When the second edition of The Lord of the Rings was released, the foreword stated: “The real war does not resemble the legendary war in its process or its conclusion.” Tolkien continued with, “But I cordially dislike allegory in all its manifestations, and always have done so since I grew old and wary enough to detect its presence. I much prefer history, true or feigned, with its varied applicability to the thought and experience of readers.”
He hated direct comparisons of his works to real world events. No real world leader is Sauron. No real world army are the orcs. And the One Ring is not a reference to the nuclear bomb.
Much of the psychology and emotions of his works, however, did pull from his time on the battlefield, most notably with the Dead Marshes. In the second volume (and film) The Two Towers, the ghoulish Gollum lead the protagonist, Frodo Baggins, through a swamp full of bloated bodies under the mud and water.
Tolkien’s biography, The Letters of J.R.R. Tolkien, explained that what Frodo experienced in the Marsh was specifically based on the Battle of the Somme where Tolkien saw countless bodies across the muddy battlefield.
Themes were also pulled from his leadership and the bravery of his men. Tolkien studied at Oxford and lead men from mining, milling, and weaving towns of Lancashire. In another biography, Tolkien and the Great War, Tolkien said he “felt an affinity for these working class men, but military protocol forbade him from developing friendships with ‘other ranks’.” This man-apart thematically affected many of the characters in his novels.

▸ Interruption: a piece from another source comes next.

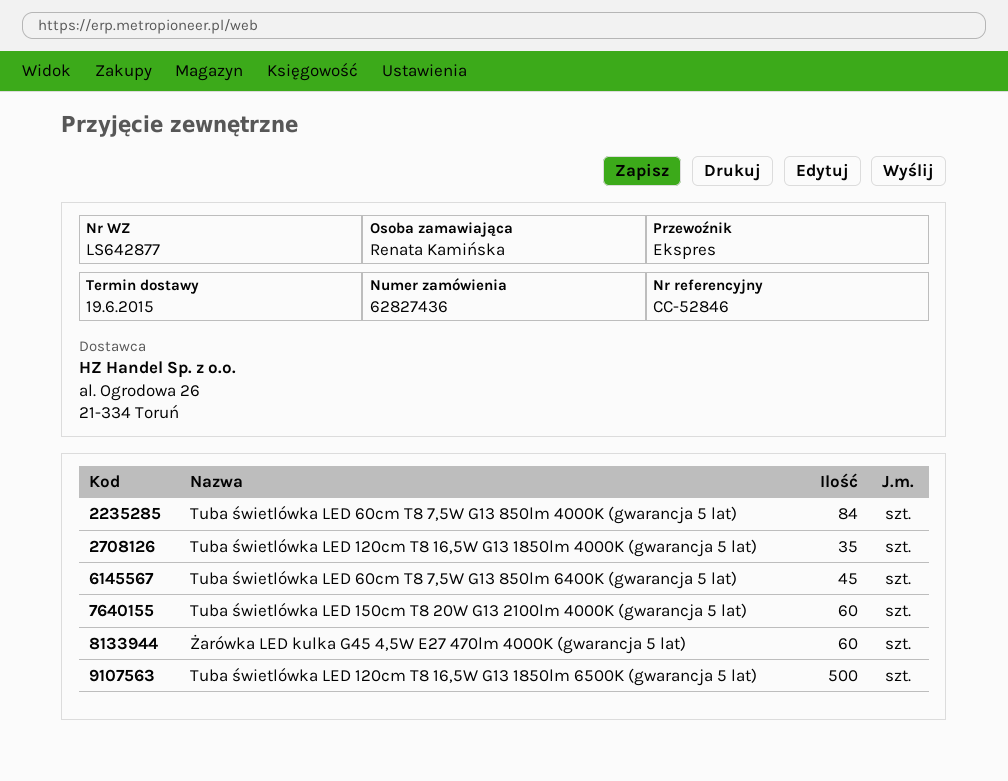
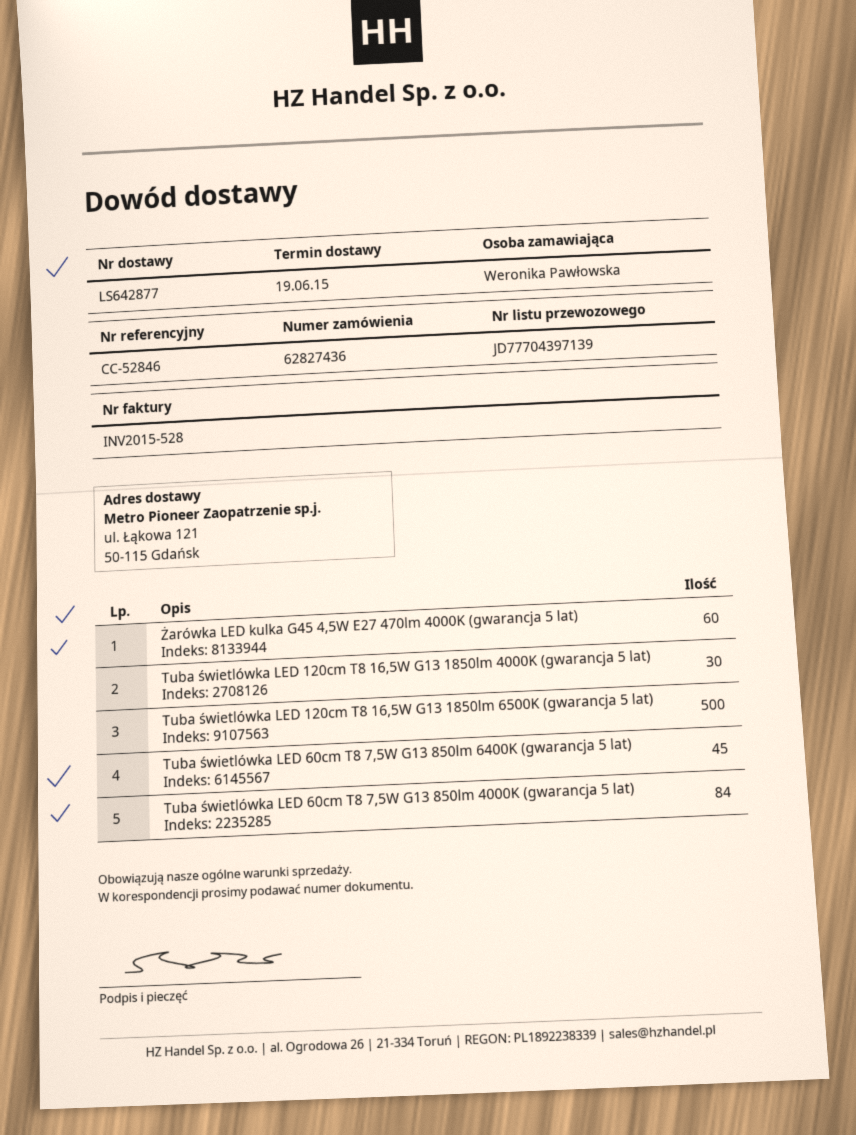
ordered by: Renata Kamińska -> Weronika Pawłowska
Tuba świetlówka LED 120cm T8 16,5W G13 1850lm 4000K (gwarancja 5 lat): 35 -> 30
Tuba świetlówka LED 150cm T8 20W G13 2100lm 4000K (gwarancja 5 lat): 60 -> none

One of the largest changes from the novel to any film adaptation is the “Scouring of the Shire” and the mindset of Frodo after the war. In the final chapters of the last book, Saruman attacked the Shire and all of the townspeople had to defend their home.
Afterward, Frodo was left alone.
War changed him. Frodo couldn’t just return to being a happy, singing Hobbit like everyone else after the war. He’d been stabbed, poisoned, and lost a finger. Frodo, like Tolkien himself, had become “shell-shocked” after combat.
The forward of the 1991 release of The Lord of the Rings added another Tolkien quote: “The country in which I lived in childhood was being shabbily destroyed before I was ten. Recently I saw in a paper a picture of the last decrepitude of the once thriving corn-mill beside its pool that long ago seemed to me so important.”